The child is under medical observation by a nephrologist or urologist, periodically undergoes laboratory tests, and undergoes an ultrasound of the kidneys. The doctor recommends following a diet, avoiding hypothermia, maintaining hygiene, and treating all associated pathologies in a timely manner.

If duplication of two organs is diagnosed or there is a history of diseases of the urinary system, the doctor may prescribe therapeutic or surgical treatment.

Conservative therapy consists of taking medications to relieve inflammation, pain, improve kidney function, and slow or stop further progression of the disease.

It is considered important in treatment to adhere to a diet, the basis of which should be healthy, fortified foods, with the exception of salt, spicy and fatty foods. Therapeutic treatment can last several days or weeks, and it all depends on the degree of inflammation and the underlying disease.
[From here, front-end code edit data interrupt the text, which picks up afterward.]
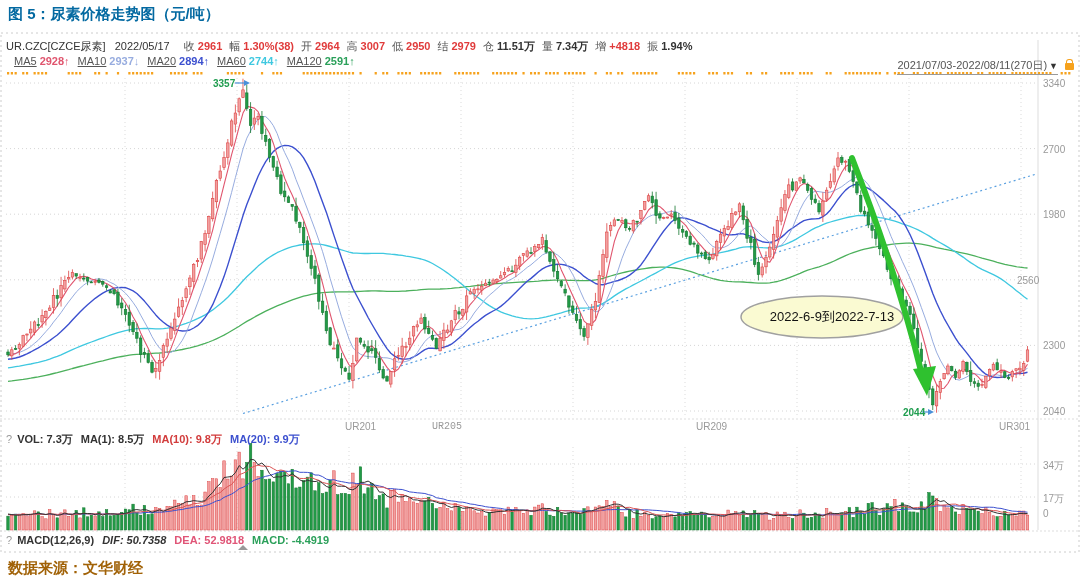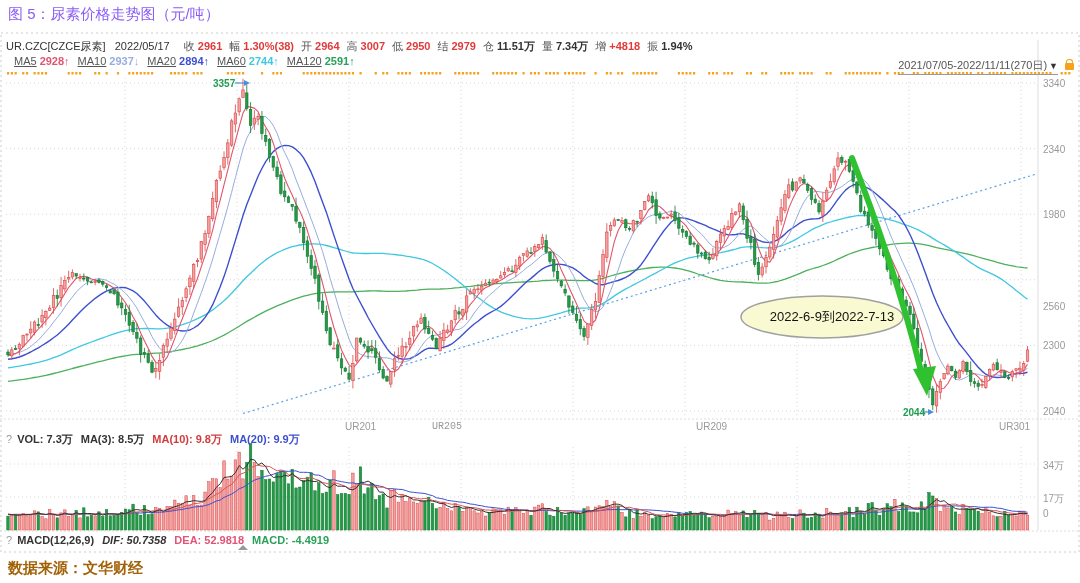--- a/index.html
+++ b/index.html
@@ -1,20 +1,20 @@
 <!DOCTYPE html>
 <html><head>
 <meta charset="utf-8">
 <style>
   html,body{margin:0;padding:0;background:#fff;}
   body{width:1080px;height:583px;position:relative;overflow:hidden;
        font-family:"Liberation Sans","DejaVu Sans",sans-serif;}
   #chart-svg{position:absolute;left:0;top:0;z-index:1;}
   .ov{position:absolute;z-index:2;white-space:nowrap;}
-  .fig-title{left:8px;top:5px;font-size:15px;font-weight:normal;color:#8b5cf6;}
+  .fig-title{left:8px;top:5px;font-size:15px;font-weight:bold;color:#0369a1;}
   .ticker-row{left:6px;top:39px;font-size:11px;color:#444;}
   .ticker-row .sym{color:#333;margin-right:6px;}
   .ticker-row .dt{color:#333;margin-right:4px;}
   .fld .lb{color:#555;margin-left:7px;}
   .fld .vl{margin-left:3px;font-weight:bold;}
   .ma-row{left:6px;top:55px;font-size:11px;color:#555;}
   .ma-row .fld .lb{margin-left:8px;color:#555;text-decoration:underline;}
   .range-ctl{right:22px;top:58px;font-size:11px;color:#555;border-bottom:1px solid #999;padding-bottom:1px;cursor:pointer;}
   .range-ctl .dd{color:#333;font-size:9px;margin-left:2px;}
   .lock{position:absolute;right:6px;top:63px;width:9px;height:7px;background:#f6a21d;border-radius:1px;}
@@ -1082,43 +1082,43 @@
 
 <div class="ov ticker-row">
   <span class="sym">UR.CZC[CZCE尿素]</span>
   <span class="dt">2022/05/17</span>
   <span><span class="fld"><span class="lb">收</span><span class="vl" style="color: rgb(224, 59, 59);">2961</span></span><span class="fld"><span class="lb">幅</span><span class="vl" style="color: rgb(224, 59, 59);">1.30%(38)</span></span><span class="fld"><span class="lb">开</span><span class="vl" style="color: rgb(224, 59, 59);">2964</span></span><span class="fld"><span class="lb">高</span><span class="vl" style="color: rgb(224, 59, 59);">3007</span></span><span class="fld"><span class="lb">低</span><span class="vl" style="color: rgb(224, 59, 59);">2950</span></span><span class="fld"><span class="lb">结</span><span class="vl" style="color: rgb(224, 59, 59);">2979</span></span><span class="fld"><span class="lb">仓</span><span class="vl" style="color: rgb(51, 51, 51);">11.51万</span></span><span class="fld"><span class="lb">量</span><span class="vl" style="color: rgb(51, 51, 51);">7.34万</span></span><span class="fld"><span class="lb">增</span><span class="vl" style="color: rgb(224, 59, 59);">+4818</span></span><span class="fld"><span class="lb">振</span><span class="vl" style="color: rgb(51, 51, 51);">1.94%</span></span></span>
 </div>
 
 <div class="ov ma-row"><span class="fld"><span class="lb">MA5</span><span class="vl" style="color: rgb(224, 85, 110);">2928↑</span></span><span class="fld"><span class="lb">MA10</span><span class="vl" style="color: rgb(151, 172, 223);">2937↓</span></span><span class="fld"><span class="lb">MA20</span><span class="vl" style="color: rgb(60, 80, 207);">2894↑</span></span><span class="fld"><span class="lb">MA60</span><span class="vl" style="color: rgb(63, 200, 224);">2744↑</span></span><span class="fld"><span class="lb">MA120</span><span class="vl" style="color: rgb(43, 160, 90);">2591↑</span></span></div>
 
 <div class="ov range-ctl">
-  <span>2021/07/05-2022/11/11(270日)</span><span class="dd">▼</span>
+  <span>2021/07/03-2022/08/11(270日)</span><span class="dd">▼</span>
 </div>
 <div class="lock"></div>
 
 <div class="ov vol-row">
-  <span class="help">?</span><span><span class="hd-item" style="color: rgb(51, 51, 51);">VOL: 7.3万</span><span class="hd-item" style="color: rgb(51, 51, 51);">MA(3): 8.5万</span><span class="hd-item" style="color: rgb(210, 60, 60);">MA(10): 9.8万</span><span class="hd-item" style="color: rgb(60, 80, 207);">MA(20): 9.9万</span></span>
+  <span class="help">?</span><span><span class="hd-item" style="color: rgb(51, 51, 51);">VOL: 7.3万</span><span class="hd-item" style="color: rgb(51, 51, 51);">MA(1): 8.5万</span><span class="hd-item" style="color: rgb(210, 60, 60);">MA(10): 9.8万</span><span class="hd-item" style="color: rgb(60, 80, 207);">MA(20): 9.9万</span></span>
 </div>
 
 <div class="ov macd-row">
   <span class="help">?</span><span><span class="hd-item" style="color: rgb(51, 51, 51);">MACD(12,26,9)</span><span class="hd-item" style="color: rgb(51, 51, 51); font-style: italic;">DIF: 50.7358</span><span class="hd-item" style="color: rgb(224, 85, 119);">DEA: 52.9818</span><span class="hd-item" style="color: rgb(43, 160, 90);">MACD: -4.4919</span></span>
 </div>
 <div class="ov chev"></div>
 
 <div class="ov peak-lbl" style="left:213px;top:78px;">3357</div>
 <div class="ov peak-lbl" style="left:903px;top:407px;">2044</div>
 <div class="ov annot">2022-6-9到2022-7-13</div>
 
 <div class="ov src">数据来源：文华财经</div>
 
 <div class="ylab" style="left: 1043px; top: 78px;">3340</div>
-<div class="ylab" style="left: 1043px; top: 143.6px;">2340</div>
+<div class="ylab" style="left: 1043px; top: 143.6px;">2700</div>
 <div class="ylab" style="left: 1043px; top: 209.2px;">1980</div>
-<div class="ylab" style="left: 1043px; top: 274.8px; margin-top: 26px;">2560</div>
+<div class="ylab" style="left: 1017px; top: 274.8px;">2560</div>
 <div class="ylab" style="left: 1043px; top: 340.4px;">2300</div>
 <div class="ylab" style="left: 1043px; top: 406px;">2040</div>
 <div class="xlab" style="left: 345px; top: 421px;">UR201</div>
 <div class="xlab" style="left: 432px; top: 421px; font-family: Liberation Mono, monospace;">UR205</div>
 <div class="xlab" style="left: 696px; top: 421px;">UR209</div>
 <div class="xlab" style="left: 999px; top: 421px;">UR301</div>
 <div class="vlab" style="left: 1043px; top: 459px;">34万</div>
 <div class="vlab" style="left: 1043px; top: 492px;">17万</div>
 <div class="vlab" style="left: 1043px; top: 508px;">0</div>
Surgery for bifurcated kidneys is performed only when conservative therapy has not given a positive result. There are several methods of surgical treatment for congenital kidney anomalies, but such operations are indicated if other methods are powerless, and the kidneys themselves refuse to perform their functions:

• nephrectomy;
• antireflux surgery;
• kidney transplantation;
• hemodialysis.

The prognosis after surgical treatment is difficult to predict; it all depends on the degree of damage to the organ, concomitant pathologies, and the characteristics of the patient’s body.